* Data
▬▬▬▬▬▬

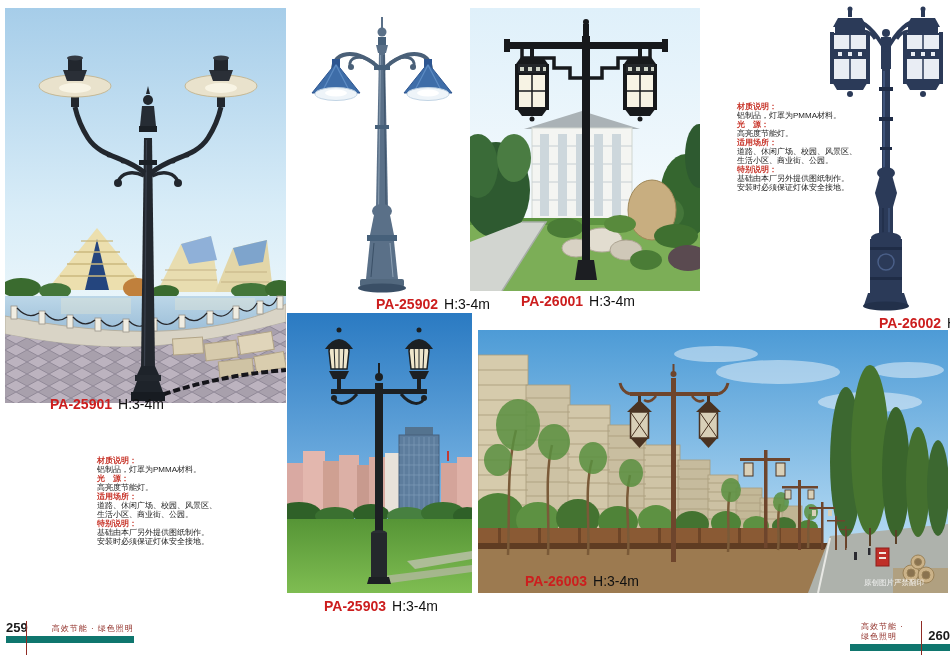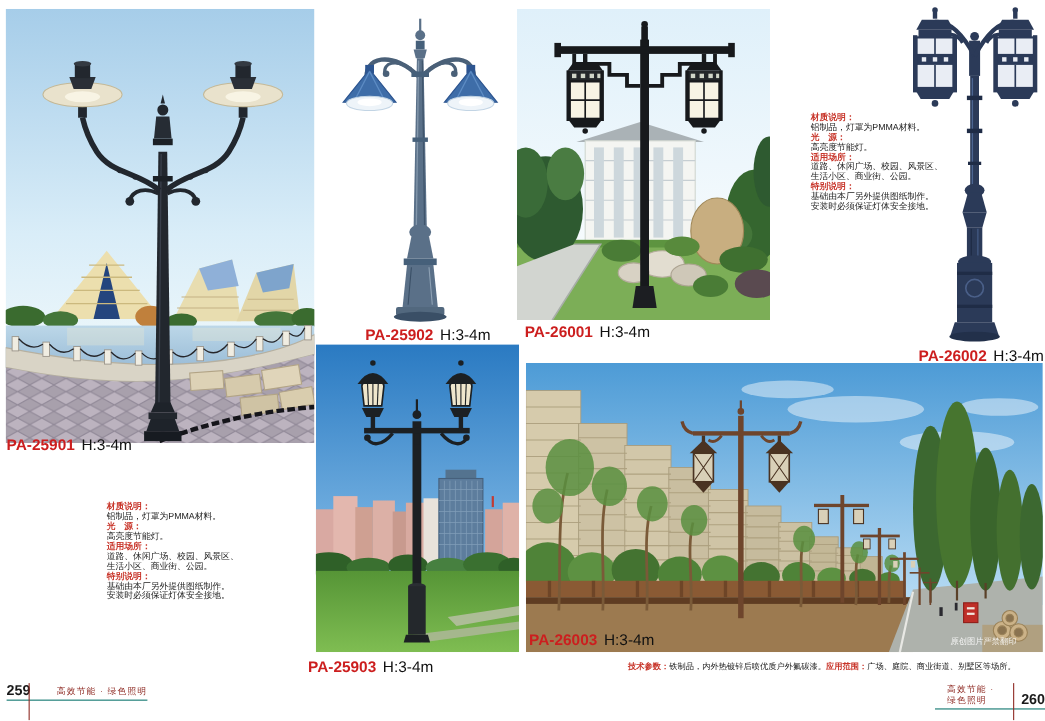--- a/index.html
+++ b/index.html
@@ -7,7 +7,7 @@
         font-family:"Liberation Sans","DejaVu Sans",sans-serif;}
   .photo{position:absolute;overflow:hidden;}
   .photo svg{display:block;}
-  .prod-label{position:absolute;white-space:nowrap;font-size:14px;}
+  .prod-label{position:absolute;white-space:nowrap;font-size:14px;margin-left:44px;}
   .prod-label .model{color:#cc1e1e;font-weight:bold;}
   .prod-label .hgt{color:#111111;margin-left:6px;}
   .spec-block{position:absolute;font-size:8px;line-height:9px;white-space:nowrap;}

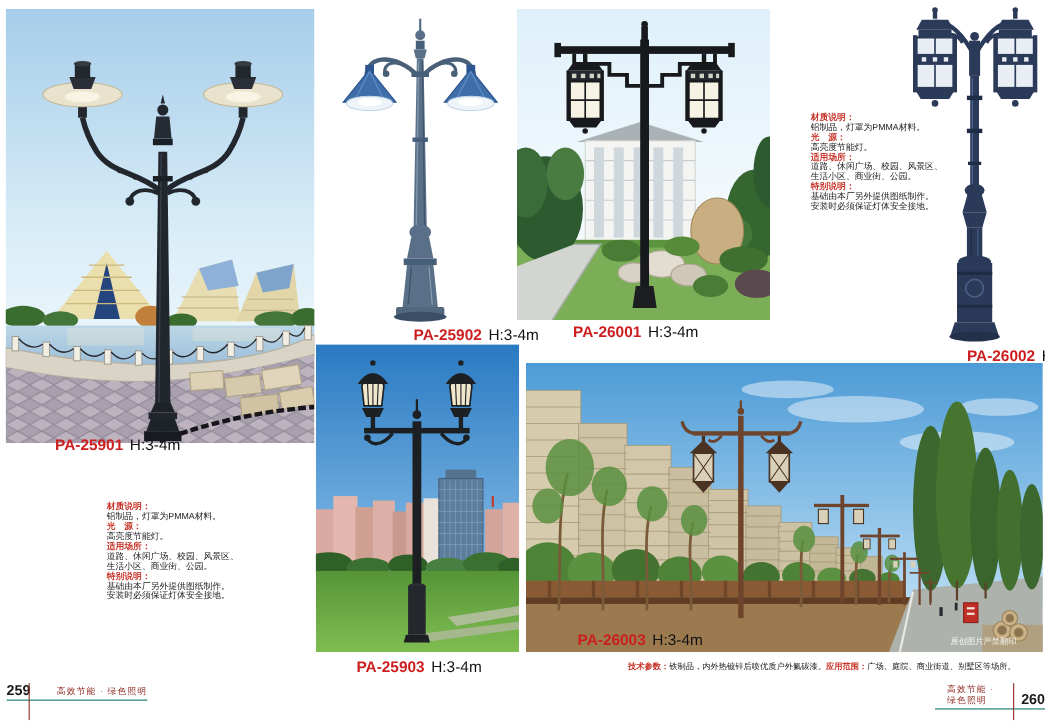--- a/index.html
+++ b/index.html
@@ -690,9 +690,6 @@
     <div class="spec-value">安装时必须保证灯体安全接地。</div>
   </div>
 
-  <div class="tech-note" style="left:571px;top:601px;">
-    <span class="tn-label">技术参数：</span><span>铁制品，内外热镀锌后喷优质户外氟碳漆。</span><span class="tn-label">应用范围：</span><span>广场、庭院、商业街道、别墅区等场所。</span>
-  </div>
 
   <div class="footer" style="left:6px;top:622px;">
     <span class="pgnum" style="margin-right:4px;">259</span>

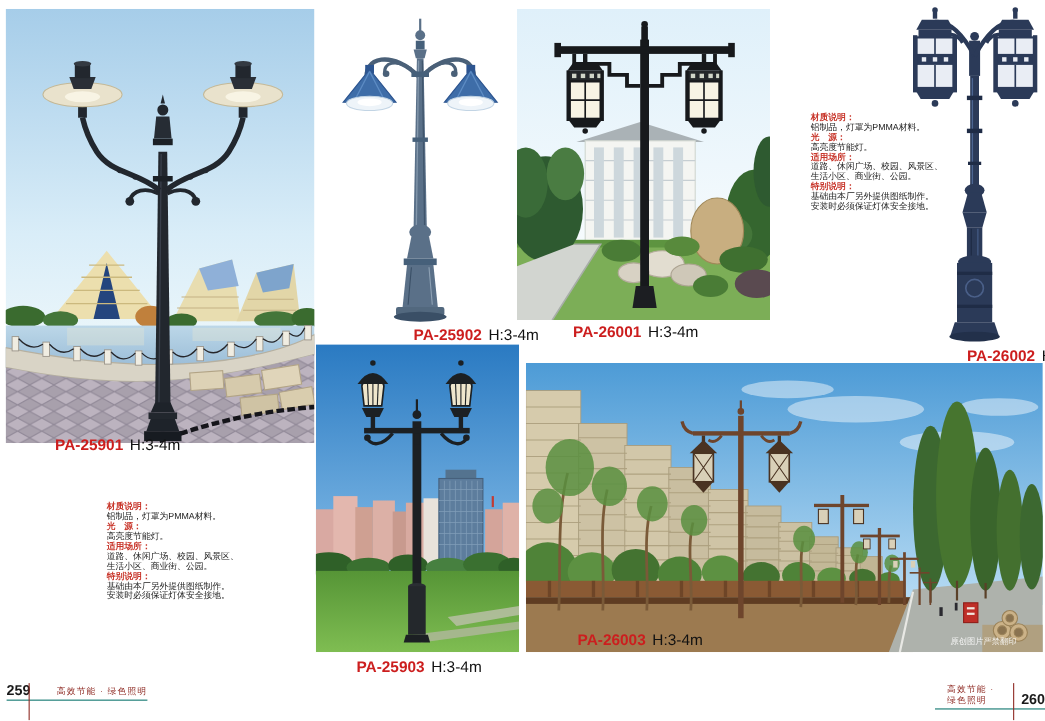--- a/index.html
+++ b/index.html
@@ -16,7 +16,7 @@
   .tech-note{position:absolute;font-size:7.5px;line-height:9px;white-space:nowrap;color:#222222;}
   .tech-note .tn-label{color:#c8352a;font-weight:bold;}
   .footer{position:absolute;display:flex;align-items:flex-end;gap:9px;
-          border-bottom:1px solid #0f766e;padding-bottom:2px;}
+          border-bottom:7px solid #0f766e;padding-bottom:2px;}
   .footer .pgnum{font-size:13px;font-weight:bold;color:#1a1a1a;line-height:12px;}
   .footer .slogan{font-size:8px;font-weight:normal;color:#8f2b24;letter-spacing:1px;line-height:10px;margin-left:11px;}
   .vline{position:absolute;width:1px;background:#8f2b24;}

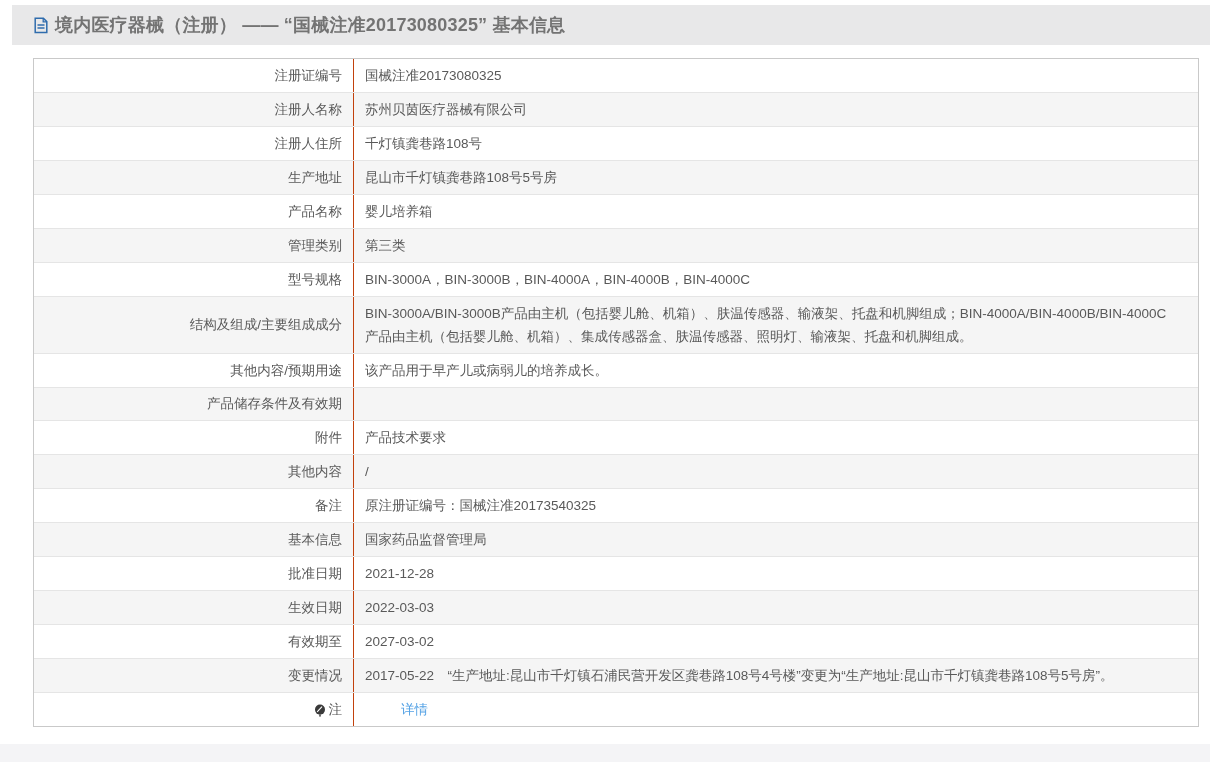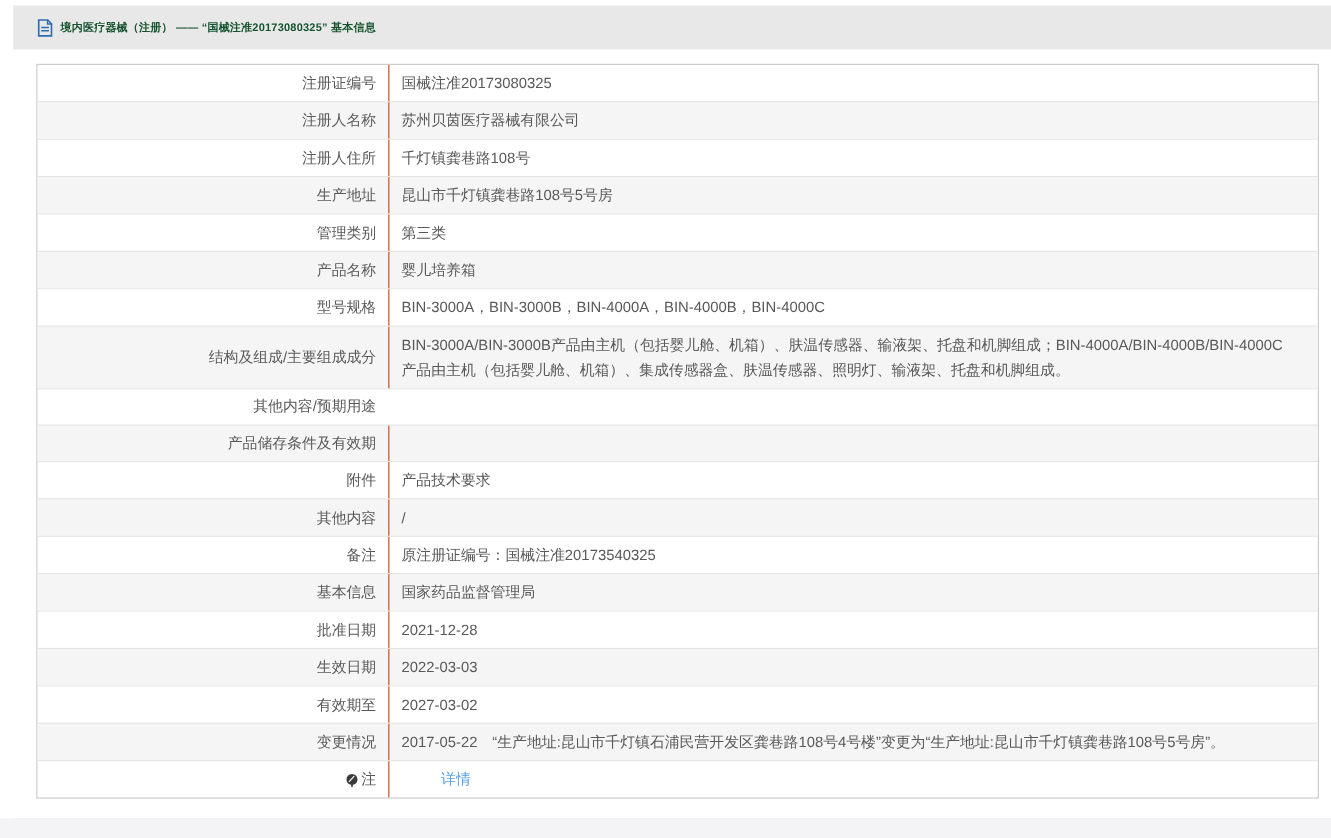--- a/index.html
+++ b/index.html
@@ -12,7 +12,7 @@
   .header-bar { position:absolute; left:12px; right:0; top:5px; height:40px;
                 background:#e8e8e9; display:flex; align-items:center; padding-left:21px; }
   .doc-icon { display:inline-flex; margin-right:6px; }
-  .page-title { font-size:10px; font-weight:600; color:#14532d; letter-spacing:0.2px; }
+  .page-title { font-size:18px; font-weight:600; color:#737373; letter-spacing:0.2px; }
 
   
   .info-table { position:absolute; left:33px; top:58px; width:1166px;

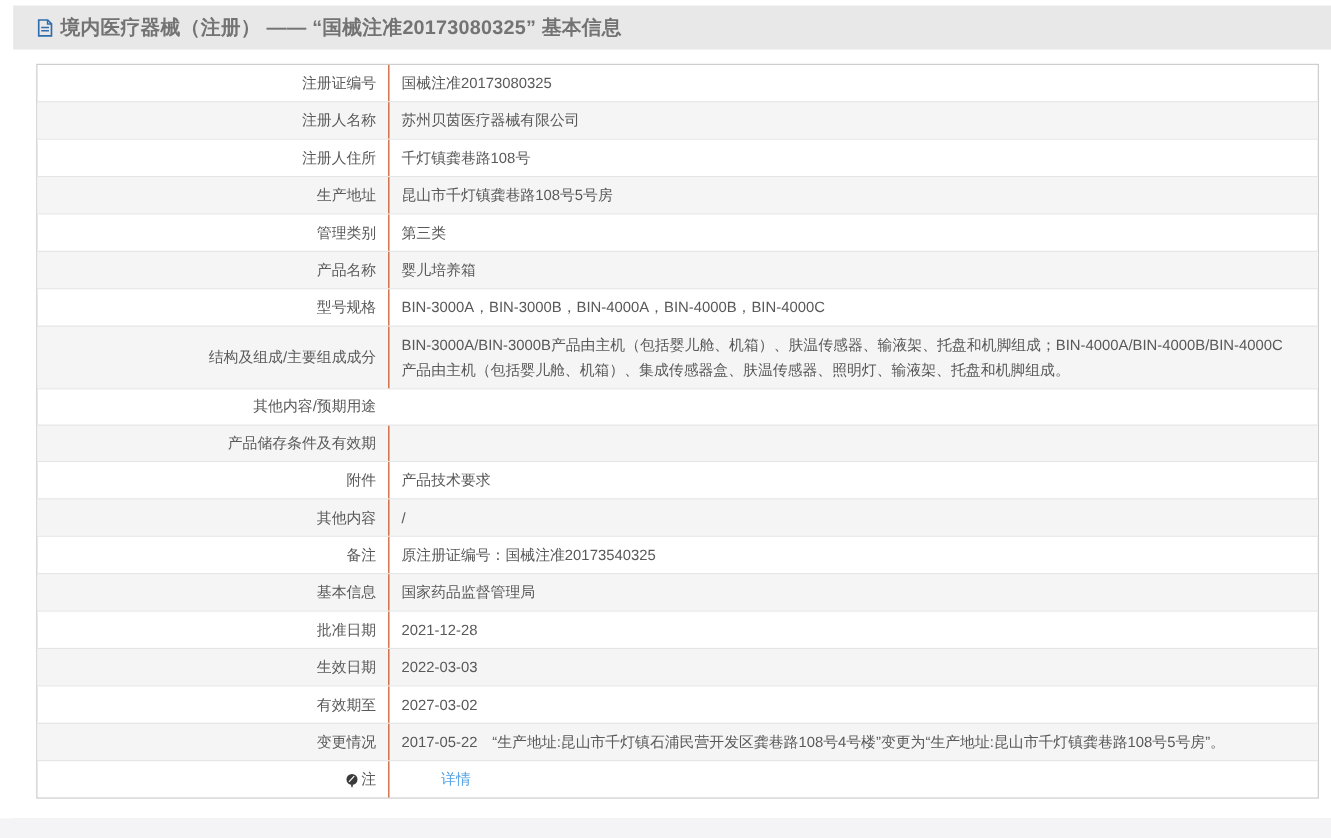--- a/index.html
+++ b/index.html
@@ -82,16 +82,16 @@
 
   <div class="row">
     <div class="cell-label">
+          <span>产品名称</span>
+        </div>
+    <div class="cell-value">婴儿培养箱</div>
+  </div>
+
+  <div class="row">
+    <div class="cell-label">
           <span>管理类别</span>
         </div>
     <div class="cell-value">第三类</div>
-  </div>
-
-  <div class="row">
-    <div class="cell-label">
-          <span>产品名称</span>
-        </div>
-    <div class="cell-value">婴儿培养箱</div>
   </div>
 
   <div class="row">

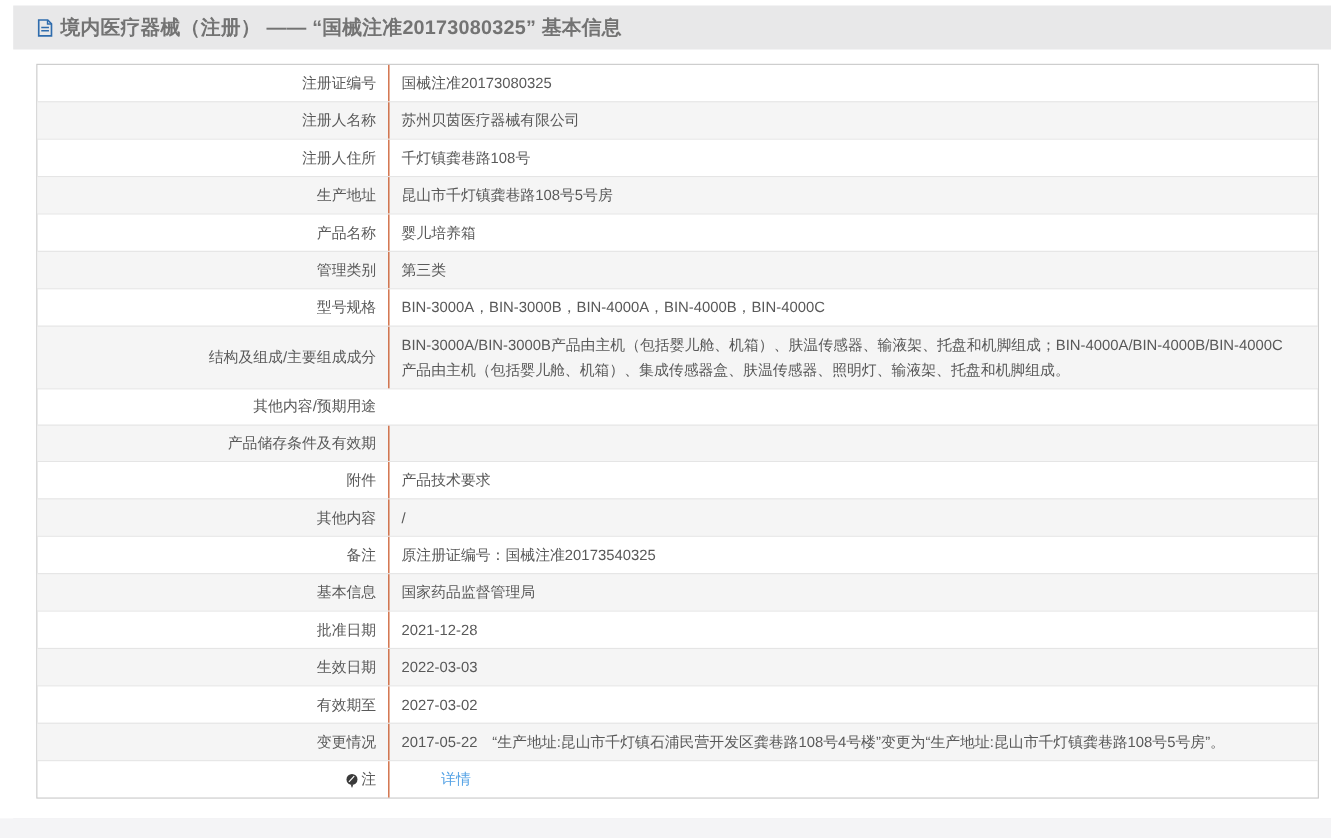--- a/index.html
+++ b/index.html
@@ -112,6 +112,7 @@
     <div class="cell-label">
           <span>其他内容/预期用途</span>
         </div>
+    <div class="cell-value">该产品用于早产儿或病弱儿的培养成长。</div>
   </div>
 
   <div class="row">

▬▬▬▬▬▬

Leaving out every picture, repeat the records above exactly as they stand.

--- a/index.html
+++ b/index.html
@@ -7,7 +7,7 @@
         font-family:"Liberation Sans","DejaVu Sans",sans-serif;}
   .photo{position:absolute;overflow:hidden;}
   .photo svg{display:block;}
-  .prod-label{position:absolute;white-space:nowrap;font-size:14px;}
+  .prod-label{position:absolute;white-space:nowrap;font-size:14px;margin-left:44px;}
   .prod-label .model{color:#cc1e1e;font-weight:bold;}
   .prod-label .hgt{color:#111111;margin-left:6px;}
   .spec-block{position:absolute;font-size:8px;line-height:9px;white-space:nowrap;}

--- a/index.html
+++ b/index.html
@@ -690,9 +690,6 @@
     <div class="spec-value">安装时必须保证灯体安全接地。</div>
   </div>
 
-  <div class="tech-note" style="left:571px;top:601px;">
-    <span class="tn-label">技术参数：</span><span>铁制品，内外热镀锌后喷优质户外氟碳漆。</span><span class="tn-label">应用范围：</span><span>广场、庭院、商业街道、别墅区等场所。</span>
-  </div>
 
   <div class="footer" style="left:6px;top:622px;">
     <span class="pgnum" style="margin-right:4px;">259</span>

--- a/index.html
+++ b/index.html
@@ -16,7 +16,7 @@
   .tech-note{position:absolute;font-size:7.5px;line-height:9px;white-space:nowrap;color:#222222;}
   .tech-note .tn-label{color:#c8352a;font-weight:bold;}
   .footer{position:absolute;display:flex;align-items:flex-end;gap:9px;
-          border-bottom:1px solid #0f766e;padding-bottom:2px;}
+          border-bottom:7px solid #0f766e;padding-bottom:2px;}
   .footer .pgnum{font-size:13px;font-weight:bold;color:#1a1a1a;line-height:12px;}
   .footer .slogan{font-size:8px;font-weight:normal;color:#8f2b24;letter-spacing:1px;line-height:10px;margin-left:11px;}
   .vline{position:absolute;width:1px;background:#8f2b24;}

--- a/index.html
+++ b/index.html
@@ -12,7 +12,7 @@
   .header-bar { position:absolute; left:12px; right:0; top:5px; height:40px;
                 background:#e8e8e9; display:flex; align-items:center; padding-left:21px; }
   .doc-icon { display:inline-flex; margin-right:6px; }
-  .page-title { font-size:10px; font-weight:600; color:#14532d; letter-spacing:0.2px; }
+  .page-title { font-size:18px; font-weight:600; color:#737373; letter-spacing:0.2px; }
 
   
   .info-table { position:absolute; left:33px; top:58px; width:1166px;

--- a/index.html
+++ b/index.html
@@ -82,16 +82,16 @@
 
   <div class="row">
     <div class="cell-label">
+          <span>产品名称</span>
+        </div>
+    <div class="cell-value">婴儿培养箱</div>
+  </div>
+
+  <div class="row">
+    <div class="cell-label">
           <span>管理类别</span>
         </div>
     <div class="cell-value">第三类</div>
-  </div>
-
-  <div class="row">
-    <div class="cell-label">
-          <span>产品名称</span>
-        </div>
-    <div class="cell-value">婴儿培养箱</div>
   </div>
 
   <div class="row">

--- a/index.html
+++ b/index.html
@@ -112,6 +112,7 @@
     <div class="cell-label">
           <span>其他内容/预期用途</span>
         </div>
+    <div class="cell-value">该产品用于早产儿或病弱儿的培养成长。</div>
   </div>
 
   <div class="row">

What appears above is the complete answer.